While the Ministry has used the best sources available, it and Matriarch Kirai both acknowledge that all of those sources are grossly outdated, originally built for the perspective of other polities, or otherwise biased. This briefing is meant to provide insight and guidance for an eventual contact, but the Ministry's expert opinion is that all efforts should be bent towards confirming or disproving the conclusions outlined below once that contact is achieved.
With Regards,
Marae Dantius,
Minister of Relations.
* * *
One of the first things to bear in mind when approaching the Republic of Rannoch is that while it and Virmire's governments share a name, there are many fundamental differences between them that might prove to be a stumbling block to relations. Virmire's system of government, while modeled superficially on Rannoch's, is different in several key respects.
Both nations hold that decision-making power should be held by an elected few, including, at minimum, a legislative body and an executive official.
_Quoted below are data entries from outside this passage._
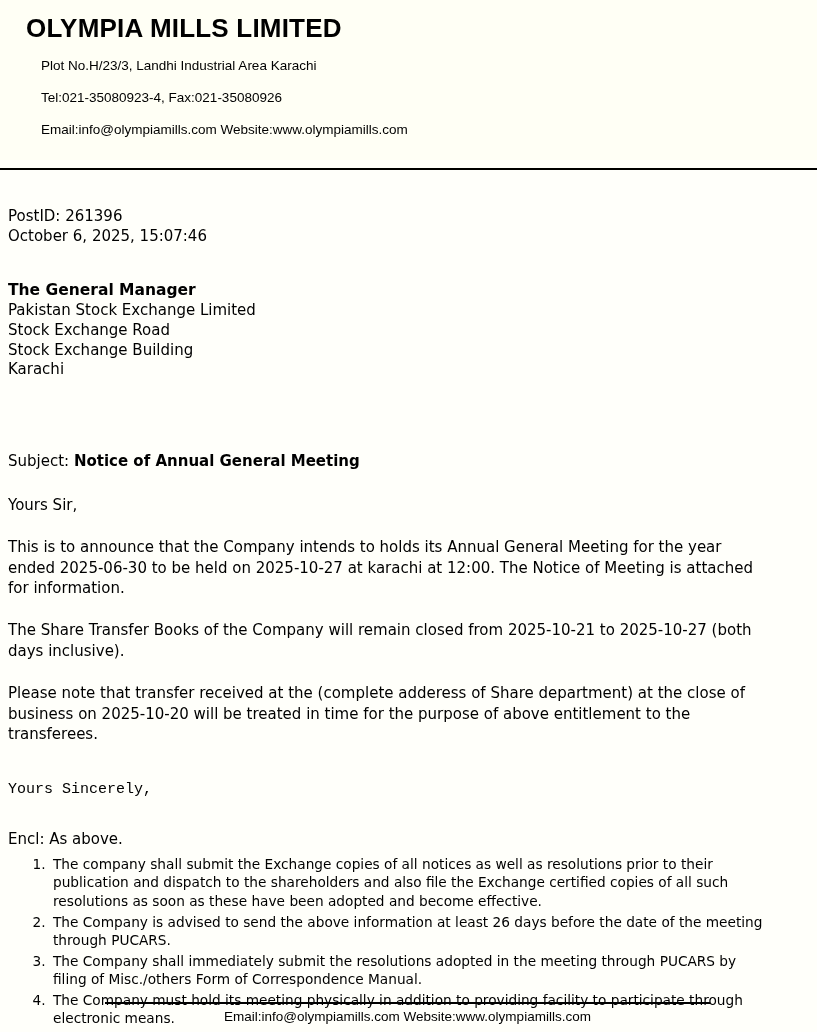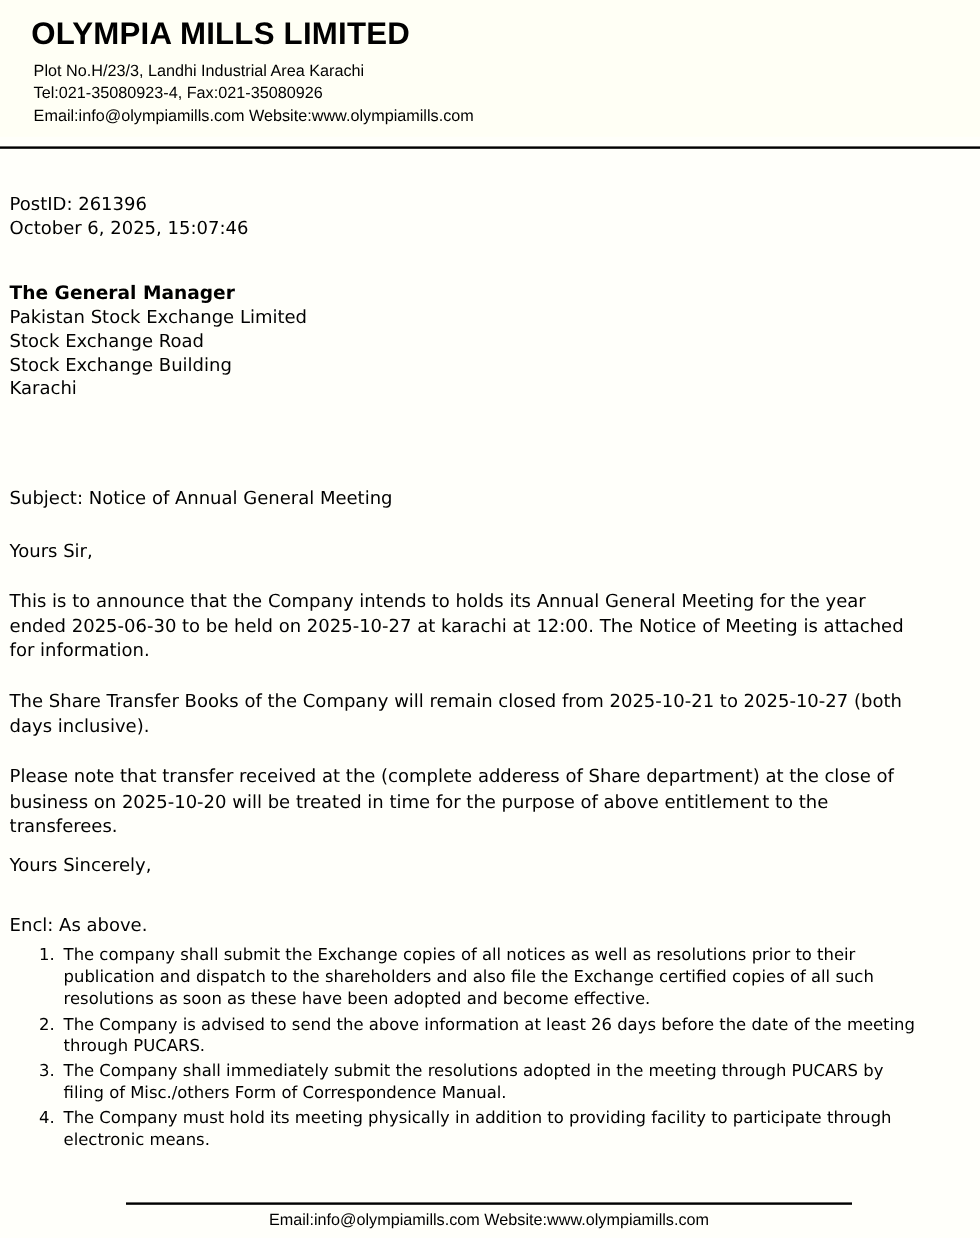--- a/index.html
+++ b/index.html
@@ -39,7 +39,7 @@
     font-family: "Liberation Sans", sans-serif;
     font-size: 13.5px;
     line-height: 1.42;
-    margin: 0;
+    margin: 13px;
     padding-left: 2px;
   }
   .header-rule {

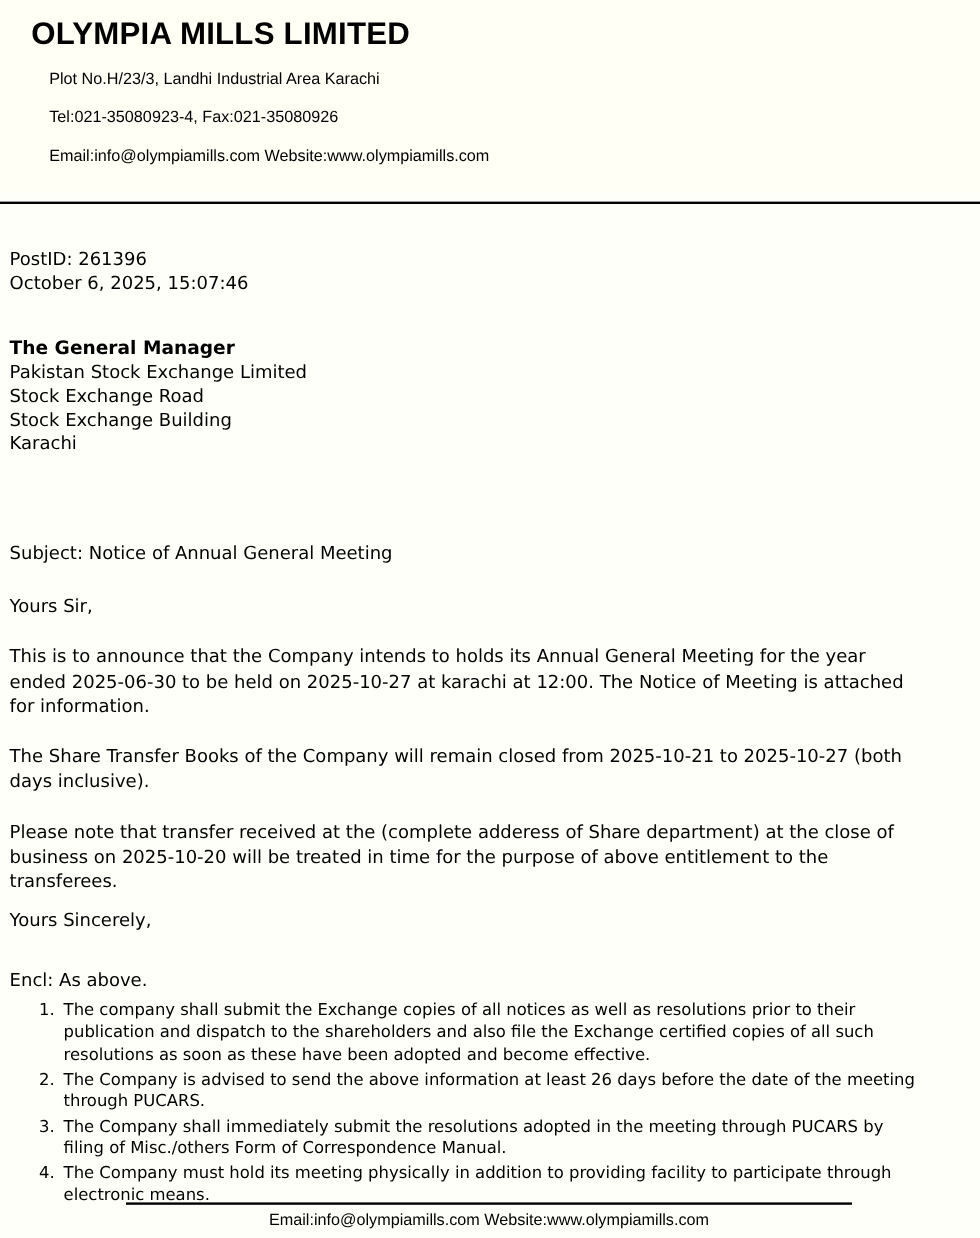--- a/index.html
+++ b/index.html
@@ -76,7 +76,7 @@
     margin-top: 72px;
   }
   .subject .subject-label { font-weight: normal; }
-  .subject .subject-value { font-weight: normal; }
+  .subject .subject-value { font-weight: bold; }
   .salutation {
     margin-top: 24px;
   }

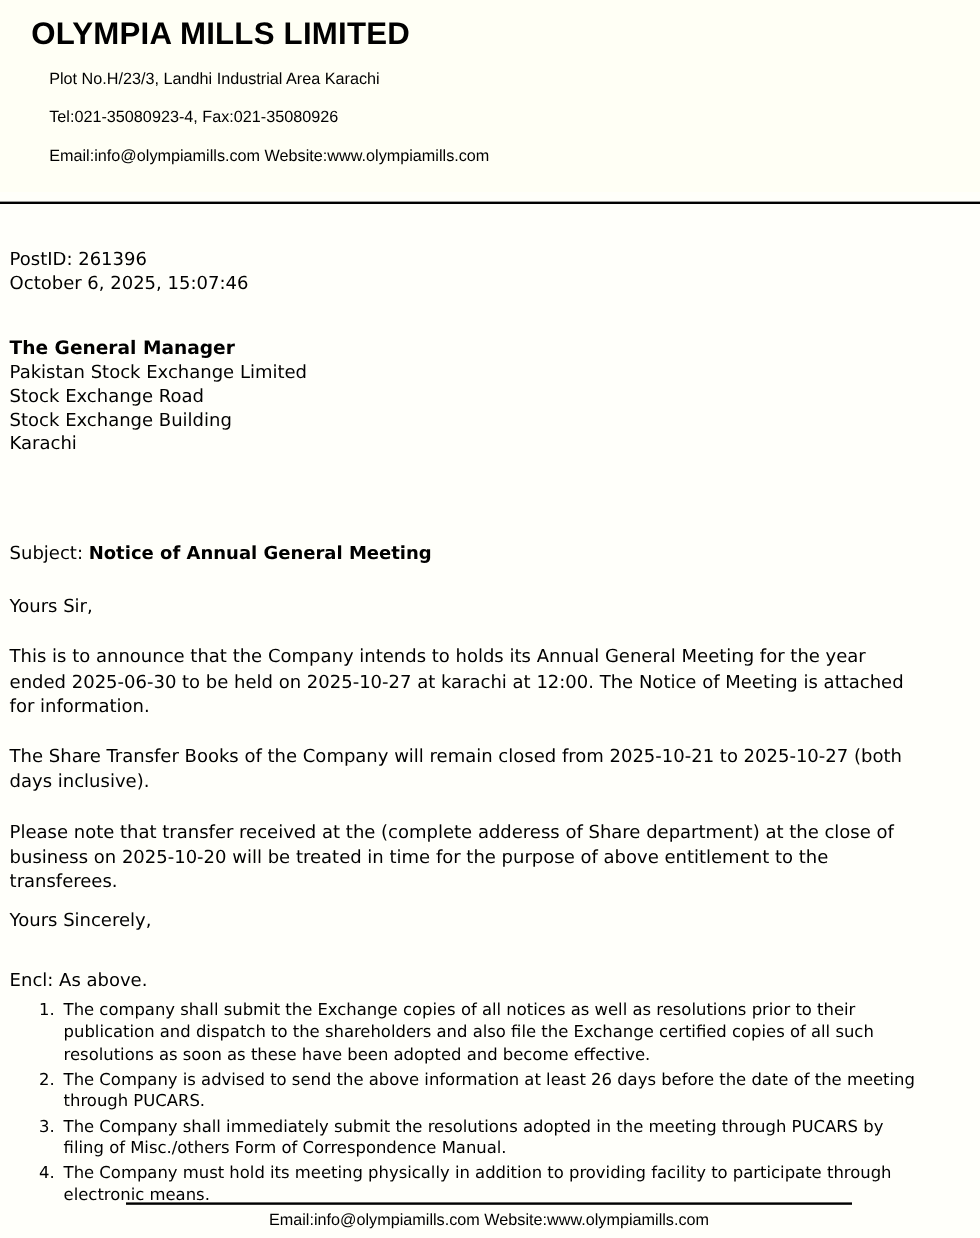--- a/index.html
+++ b/index.html
@@ -85,7 +85,8 @@
     line-height: 1.36;
   }
   .signoff {
-    margin-top: 14px;
+    margin-top: 36px;
+    font-family: Liberation Mono, monospace;
   }
   .encl {
     margin-top: 30px;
However, there exist within that paradigm several key distinctions.
The Republic of Rannoch is not, as is Virmire, a democratic nation; in fact, it is an oligarchy, if an elective one. Most of the quarian population is ineligible for service in the Senate, and the Premier's office is open only to senatorial veterans. In fact, most quarians are disenfranchised, lacking any voting power or indeed rights to participate in political procedures. Instead, all political rights and voting power are concentrated in the hands of the descendants of the nobility of the former nation-states of Rannoch.
The Republic of Rannoch first coalesced into a single nation a few decades after quarian scientists first split the atom. In response to mounting tensions, a major alliance of nations banded together, intimidating or subjugating the others, and agreed to form a legislative body between them all to ensure that the planet's mounting nuclear stockpile never needed to be used. At the time, hereditary nobility remained the accepted practice, and as such the first members of this Senate were all members of their nations' nobility as well. Over time, the Senate gained more and more power over its constituent nations, until in a soft coup it assumed formal authority over them all. All of their governments were dissolved into the federal structure underlying the Senate.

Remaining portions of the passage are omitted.